_EXERCISE_
Look through the records below, count the lines with the word "Wool", and reply with only the number.

_Extracted data entries_

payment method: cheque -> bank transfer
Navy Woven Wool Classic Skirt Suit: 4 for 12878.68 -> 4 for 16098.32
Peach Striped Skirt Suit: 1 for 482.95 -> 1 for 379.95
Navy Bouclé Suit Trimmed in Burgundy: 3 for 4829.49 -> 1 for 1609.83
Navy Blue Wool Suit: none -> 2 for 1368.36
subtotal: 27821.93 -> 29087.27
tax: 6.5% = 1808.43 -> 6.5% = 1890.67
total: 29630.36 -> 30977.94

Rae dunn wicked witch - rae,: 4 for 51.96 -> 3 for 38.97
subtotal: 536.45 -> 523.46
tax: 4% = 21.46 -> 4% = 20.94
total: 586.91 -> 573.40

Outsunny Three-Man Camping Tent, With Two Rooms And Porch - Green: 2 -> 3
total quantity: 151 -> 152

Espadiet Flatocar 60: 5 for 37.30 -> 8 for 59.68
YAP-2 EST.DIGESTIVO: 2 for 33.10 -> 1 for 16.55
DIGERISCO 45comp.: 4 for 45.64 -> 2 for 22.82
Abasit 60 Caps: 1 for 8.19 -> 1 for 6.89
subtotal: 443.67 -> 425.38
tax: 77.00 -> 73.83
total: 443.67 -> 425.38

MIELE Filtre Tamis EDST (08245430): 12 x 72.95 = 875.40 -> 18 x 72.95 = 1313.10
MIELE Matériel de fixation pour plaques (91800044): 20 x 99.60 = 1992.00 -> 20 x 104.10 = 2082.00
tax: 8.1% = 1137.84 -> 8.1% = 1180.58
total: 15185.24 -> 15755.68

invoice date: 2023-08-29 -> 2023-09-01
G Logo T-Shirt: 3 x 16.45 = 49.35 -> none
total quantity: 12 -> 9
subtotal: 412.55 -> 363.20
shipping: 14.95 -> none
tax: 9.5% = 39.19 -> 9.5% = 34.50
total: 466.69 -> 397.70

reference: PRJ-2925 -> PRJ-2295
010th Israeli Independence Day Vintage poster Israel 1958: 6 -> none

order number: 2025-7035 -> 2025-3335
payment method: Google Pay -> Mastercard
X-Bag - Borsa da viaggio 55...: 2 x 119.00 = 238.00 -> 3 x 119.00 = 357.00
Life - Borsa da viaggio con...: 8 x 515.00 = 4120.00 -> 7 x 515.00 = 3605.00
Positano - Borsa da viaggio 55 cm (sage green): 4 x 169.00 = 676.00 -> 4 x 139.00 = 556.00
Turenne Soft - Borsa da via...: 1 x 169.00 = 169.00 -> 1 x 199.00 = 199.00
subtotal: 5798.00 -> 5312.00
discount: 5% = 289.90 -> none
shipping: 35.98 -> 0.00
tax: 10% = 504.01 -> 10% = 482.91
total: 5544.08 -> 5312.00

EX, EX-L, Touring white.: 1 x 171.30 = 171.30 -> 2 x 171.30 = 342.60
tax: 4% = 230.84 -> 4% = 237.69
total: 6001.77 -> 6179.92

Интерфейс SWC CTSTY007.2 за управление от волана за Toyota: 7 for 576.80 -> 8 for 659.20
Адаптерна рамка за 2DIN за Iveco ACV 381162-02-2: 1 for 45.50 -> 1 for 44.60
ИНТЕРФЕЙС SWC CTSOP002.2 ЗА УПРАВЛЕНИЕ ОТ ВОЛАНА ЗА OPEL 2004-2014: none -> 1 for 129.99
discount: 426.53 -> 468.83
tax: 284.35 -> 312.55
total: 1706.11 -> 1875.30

_EXERCISE ANSWER_
2